Упражнения с собственным весом, как это называлось в институтском учебнике по теории физкультуры, массаж и разные растирки – все, что было ему доступно тогда. И два курса инфизкульта плюс десять лет сознательной жизни в спорте в помощь. В свое время он осознанно выбрал десятиборье за его многосторонность и универсальность. Хотелось быть супермэном… Дорос до мастера, призера Чемпионата РСФСР, в сборную Союза пригласили незадолго до «спецпризыва» в июле 84-го… Мелких травм, вроде растяжений, вывихов, разрывов связок, хватало, в спорте высокого уровня без этого никак, так что какой-никакой опыт приведения себя в форму он имел. У начальника отделения выпросил разрешение заниматься до и после отбоя в большом, обставленном цветами в горшках, холле, чтобы не беспокоить соседей по палате. У сестры-хозяйки – моток резинового бинта. И приступил… С яростным, жгучим желанием «вернуть клюшку», то есть то чувство счастья, достижения мечты, овладения, физического наслаждения держать в руках, осязать ее… Только теперь всё это касалось собственного тела. Он должен был вернуть себе это ощущение хозяина над ним. Он думал, что к боли готов, что уже сроднился с ней настолько, что она воспринималась как нечто неотделимое от нынешнего его состояния. О боли от «забитых» мышц вообще не думал. Что ты за спортсмен, если после тренировки мышцы не болят…

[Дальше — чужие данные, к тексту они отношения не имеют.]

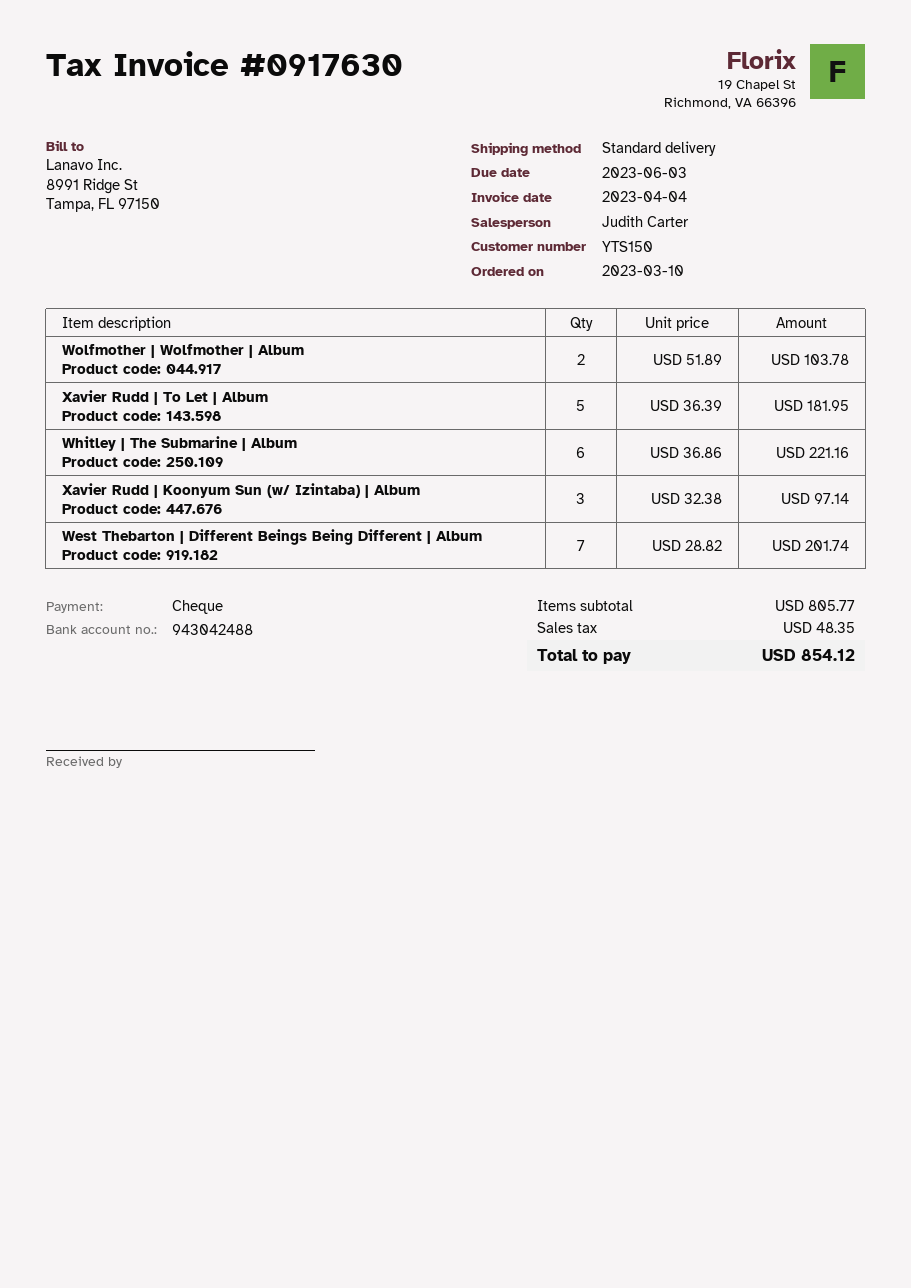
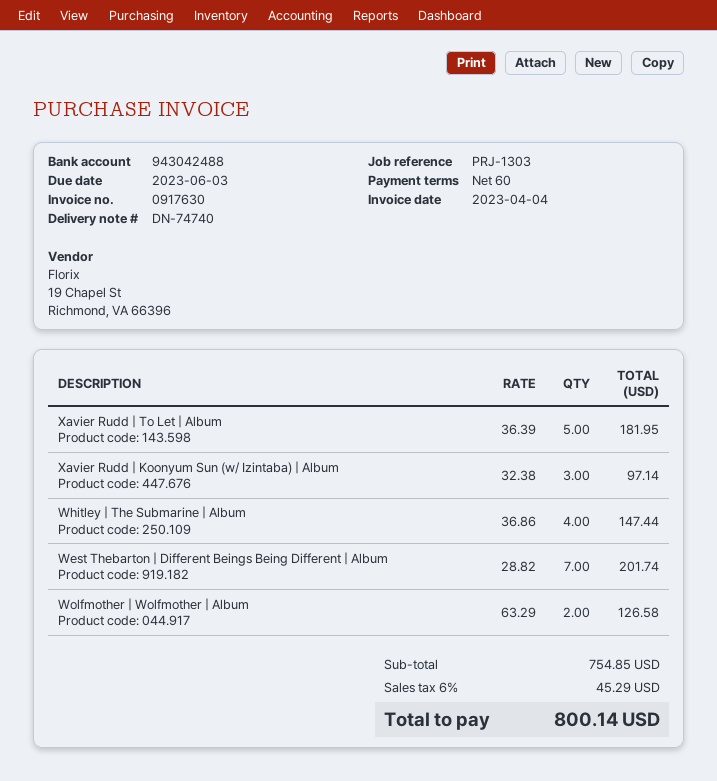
Wolfmother | Wolfmother | Album: 2 x 51.89 = 103.78 -> 2 x 63.29 = 126.58
Whitley | The Submarine | Album: 6 x 36.86 = 221.16 -> 4 x 36.86 = 147.44
subtotal: 805.77 -> 754.85
tax: 48.35 -> 45.29
total: 854.12 -> 800.14

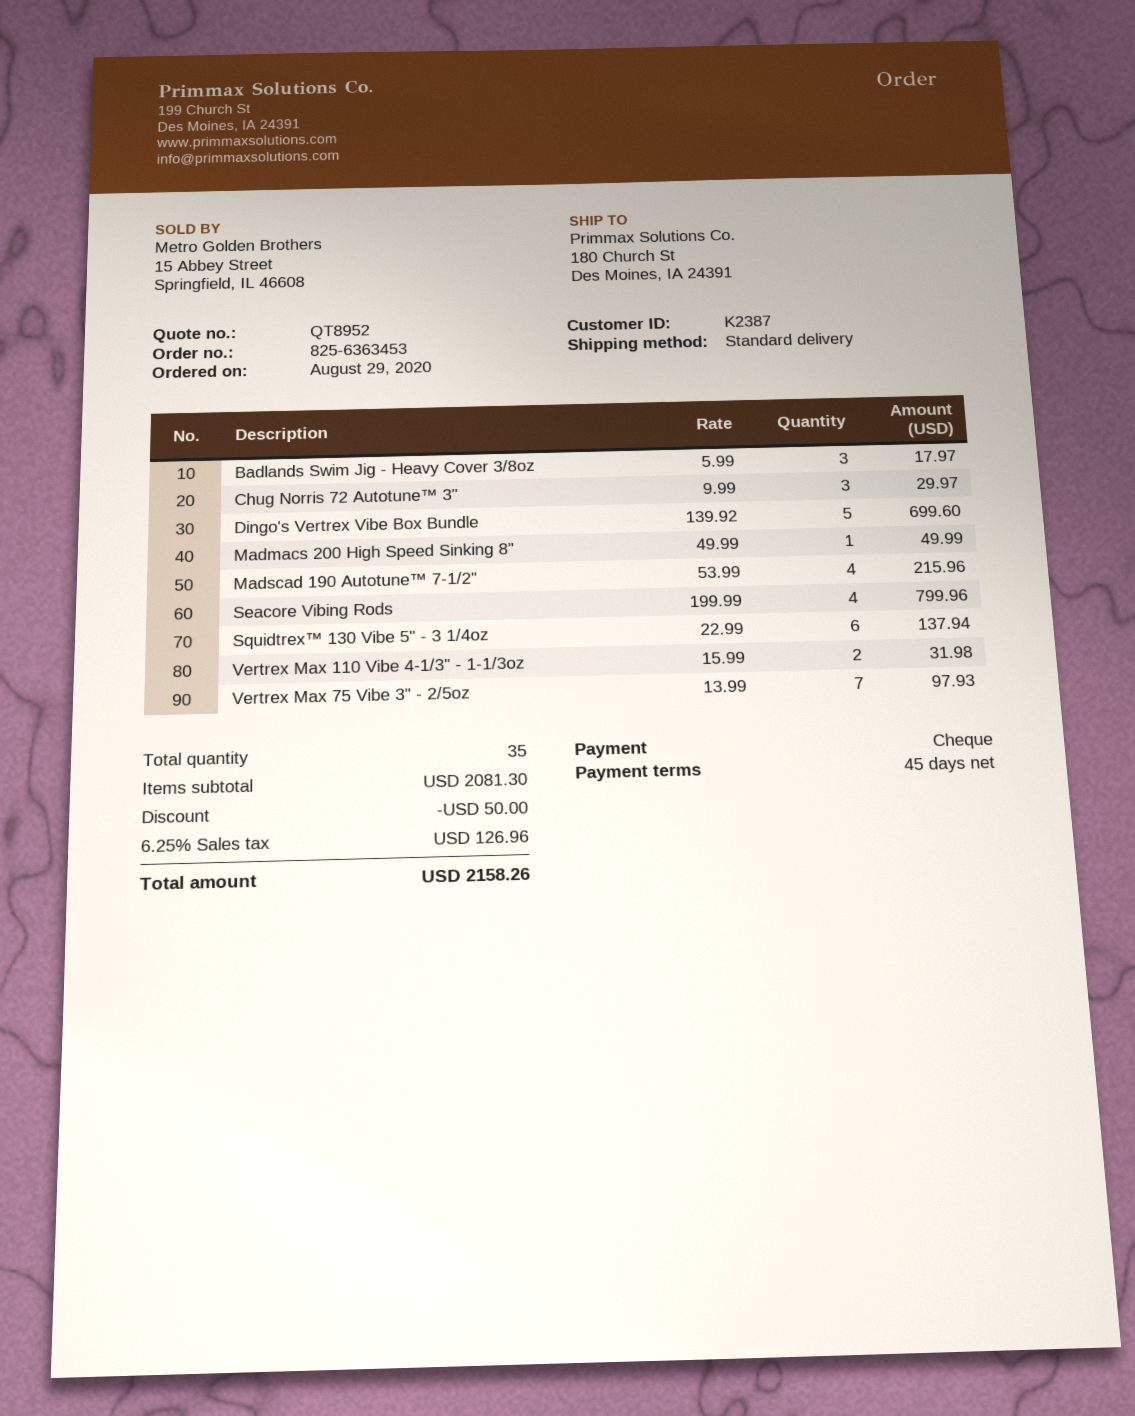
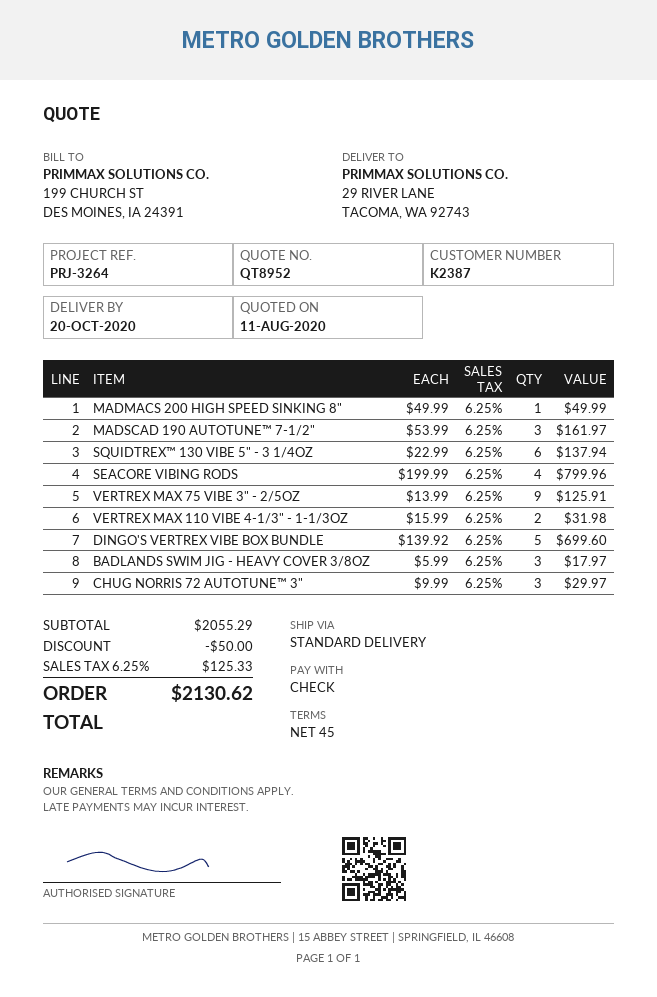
ship to: 180 Church St, Des Moines, IA 24391 -> 29 RIVER LANE, TACOMA, WA 92743
Madscad 190 Autotune™ 7-1/2": 4 x 53.99 = 215.96 -> 3 x 53.99 = 161.97
Vertrex Max 75 Vibe 3" - 2/5oz: 7 x 13.99 = 97.93 -> 9 x 13.99 = 125.91
subtotal: 2081.30 -> 2055.29
tax: 6.25% = 126.96 -> 6.25% = 125.33
total: 2158.26 -> 2130.62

Но боль, с которой он столкнулся теперь, была особенная. Хитрая была боль. И с упражнений он начал самых простых, усвоенных до автоматизма, и контролировал их амплитуду и интенсивность, но выстреливала боль, и вся правильность летела насмарку. Нога хотела, чтобы ее не тревожили, жалели, холили и берегли. Ей ведь так много пришлось испытать. Она хотела просто лежать и ныть без движения… он едва ли не физически ощущал, как на любую, самую незначительную нагрузку, она подавала жалобы в мозг, и тот, идя на поводу, отправлял сигналы не туда, куда надо, а где полегче. И привычные движения получались искаженными, не такими, как должны быть.
Он привык контролировать каждую мышечную реакцию. Благо вторая нога работала исправно. И раненая, исковерканная должна была стать такой же! «Не можешь – научим. Не хочешь – заставим…»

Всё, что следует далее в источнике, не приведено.